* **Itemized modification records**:
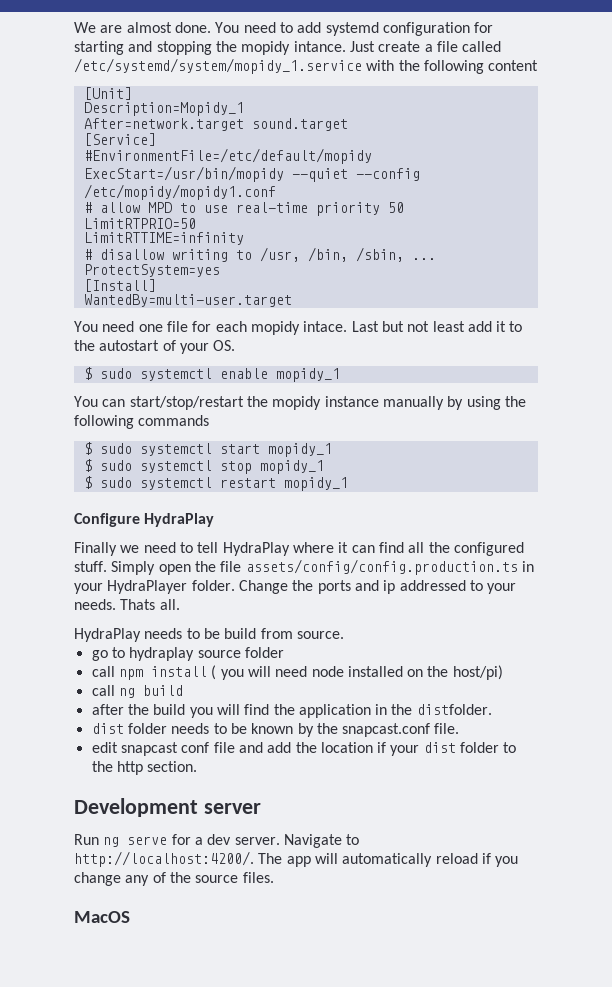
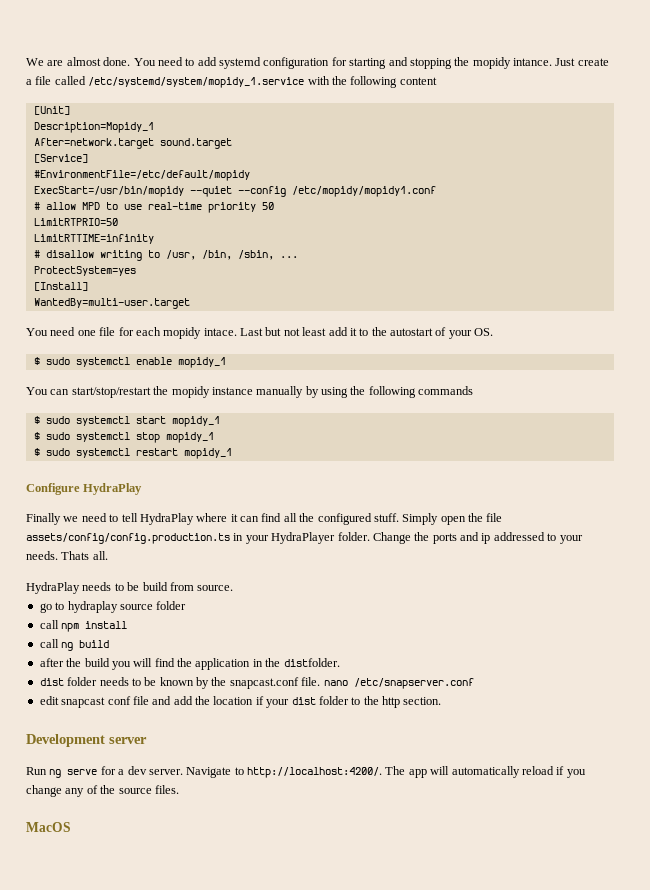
- call npm install ( you will need node installed on the host/pi)
+ call npm install
- dist folder needs to be known by the snapcast.conf file.
+ dist folder needs to be known by the snapcast.conf file. nano /etc/snapserver.conf

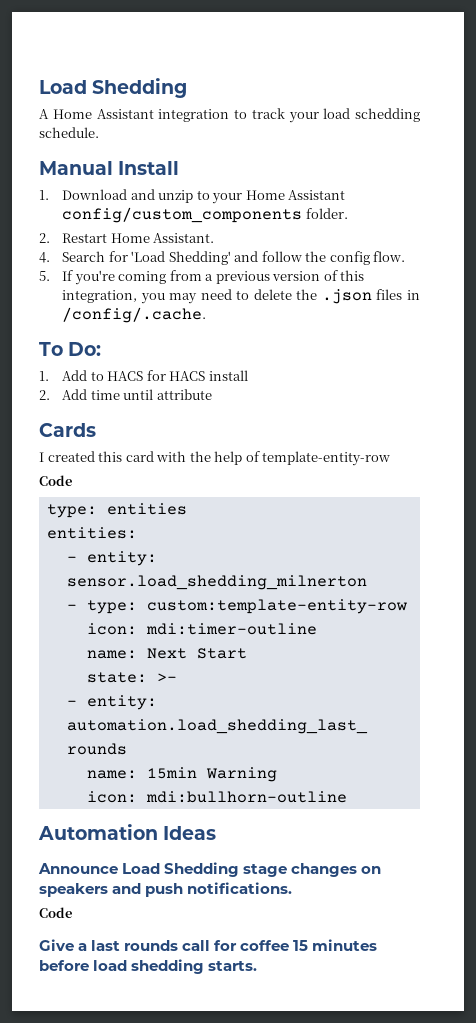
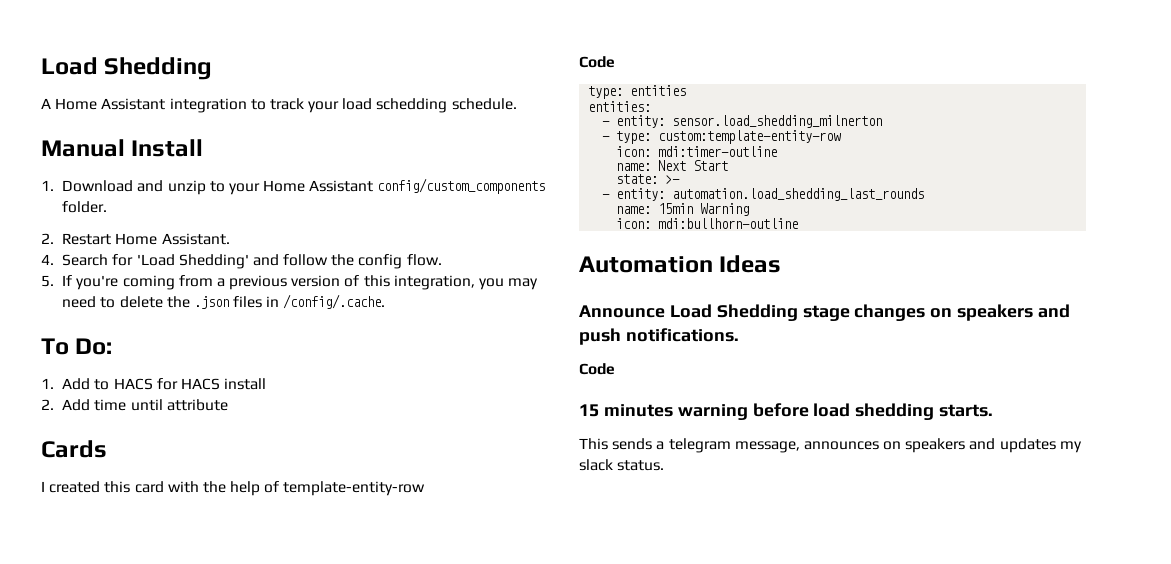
- Give a last rounds call for coffee 15 minutes before load shedding starts.
+ 15 minutes warning before load shedding starts.
+ This sends a telegram message, announces on speakers and updates my slack status.

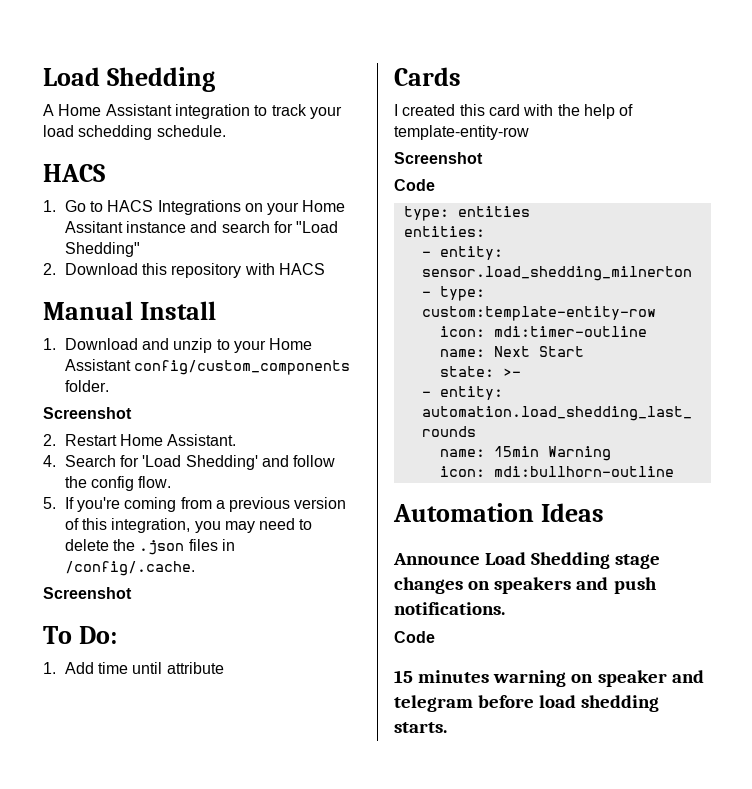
  A Home Assistant integration to track your load schedding schedule.
+ HACS
+ 1. Go to HACS Integrations on your Home Assitant instance and search for "Load Shedding"
+ 2. Download this repository with HACS
  1. Download and unzip to your Home Assistant config/custom_components folder.
+ Screenshot
  5. If you're coming from a previous version of this integration, you may need to delete the .json files in /config/.cache.
+ Screenshot
- 1. Add to HACS for HACS install
- 2. Add time until attribute
+ 1. Add time until attribute
  I created this card with the help of template-entity-row
+ Screenshot
- 15 minutes warning before load shedding starts.
+ 15 minutes warning on speaker and telegram before load shedding starts.
- This sends a telegram message, announces on speakers and updates my slack status.

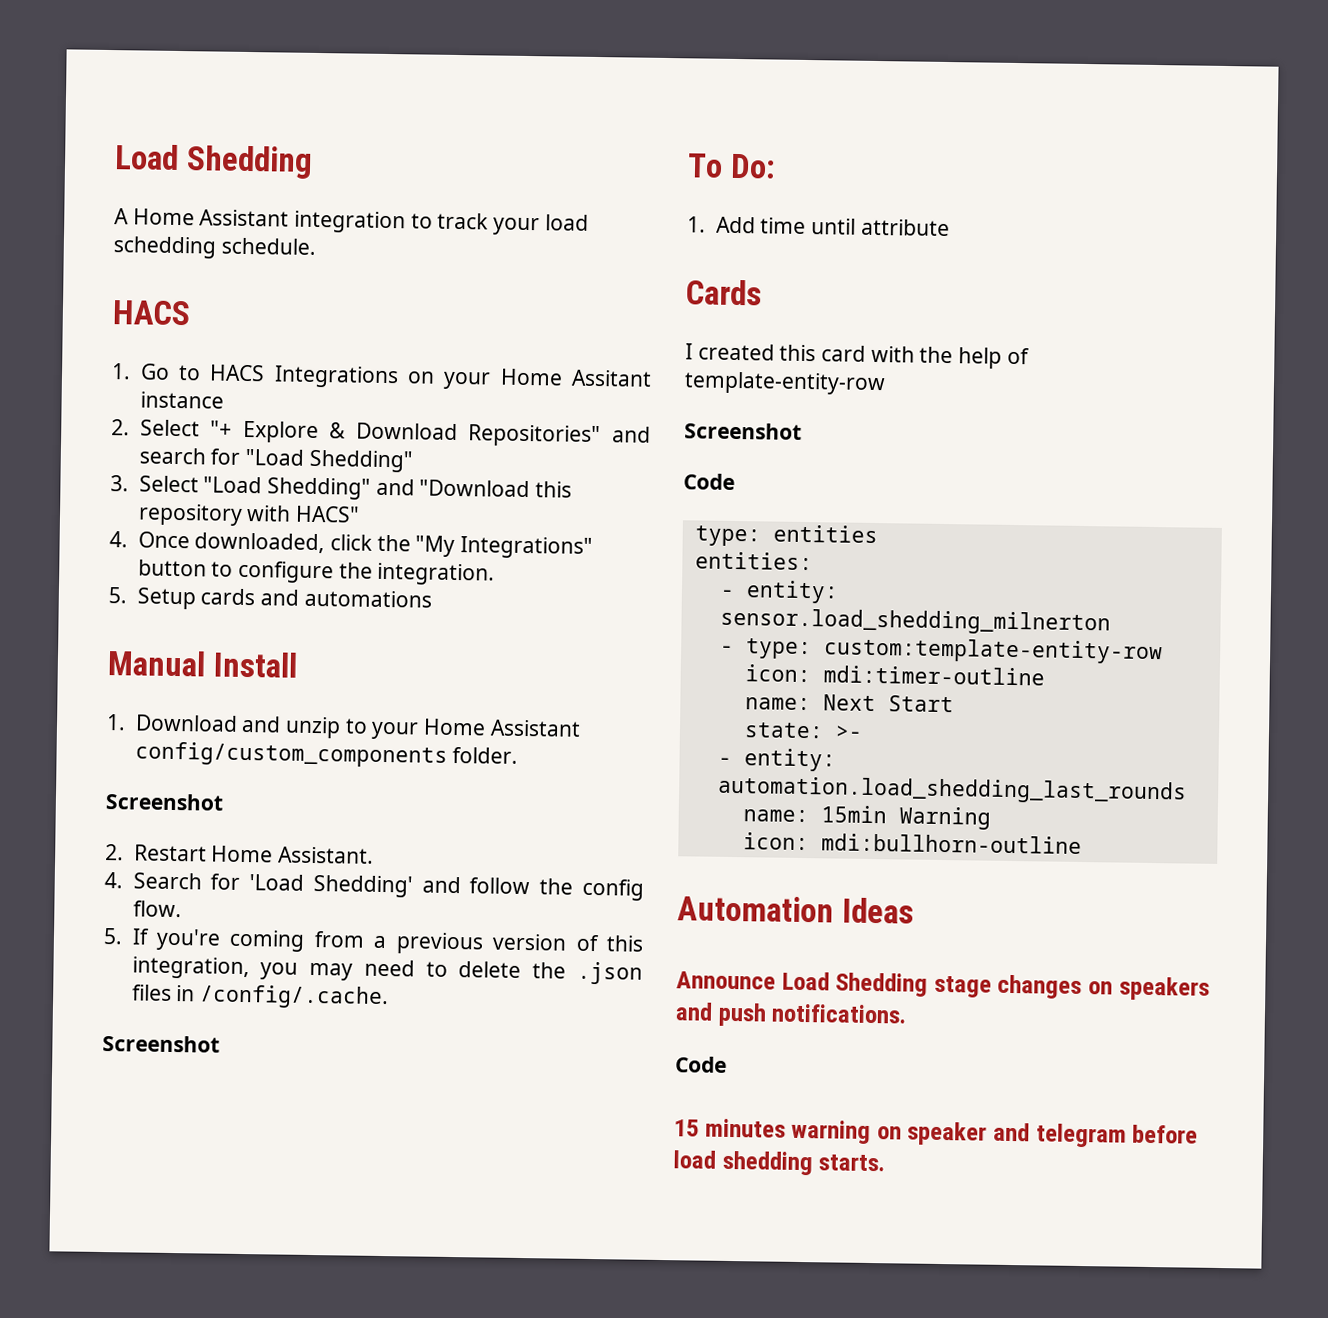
- 1. Go to HACS Integrations on your Home Assitant instance and search for "Load Shedding"
+ 1. Go to HACS Integrations on your Home Assitant instance
+ 2. Select "+ Explore & Download Repositories" and search for "Load Shedding"
- 2. Download this repository with HACS
+ 3. Select "Load Shedding" and "Download this repository with HACS"
+ 4. Once downloaded, click the "My Integrations" button to configure the integration.
+ 5. Setup cards and automations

* **Exercise details**: All entries, top to bottom, should be retyped exactly; the pictures should not be.

* **Response area**:
- call npm install ( you will need node installed on the host/pi)
+ call npm install
- dist folder needs to be known by the snapcast.conf file.
+ dist folder needs to be known by the snapcast.conf file. nano /etc/snapserver.conf

- Give a last rounds call for coffee 15 minutes before load shedding starts.
+ 15 minutes warning before load shedding starts.
+ This sends a telegram message, announces on speakers and updates my slack status.

  A Home Assistant integration to track your load schedding schedule.
+ HACS
+ 1. Go to HACS Integrations on your Home Assitant instance and search for "Load Shedding"
+ 2. Download this repository with HACS
  1. Download and unzip to your Home Assistant config/custom_components folder.
+ Screenshot
  5. If you're coming from a previous version of this integration, you may need to delete the .json files in /config/.cache.
+ Screenshot
- 1. Add to HACS for HACS install
- 2. Add time until attribute
+ 1. Add time until attribute
  I created this card with the help of template-entity-row
+ Screenshot
- 15 minutes warning before load shedding starts.
+ 15 minutes warning on speaker and telegram before load shedding starts.
- This sends a telegram message, announces on speakers and updates my slack status.

- 1. Go to HACS Integrations on your Home Assitant instance and search for "Load Shedding"
+ 1. Go to HACS Integrations on your Home Assitant instance
+ 2. Select "+ Explore & Download Repositories" and search for "Load Shedding"
- 2. Download this repository with HACS
+ 3. Select "Load Shedding" and "Download this repository with HACS"
+ 4. Once downloaded, click the "My Integrations" button to configure the integration.
+ 5. Setup cards and automations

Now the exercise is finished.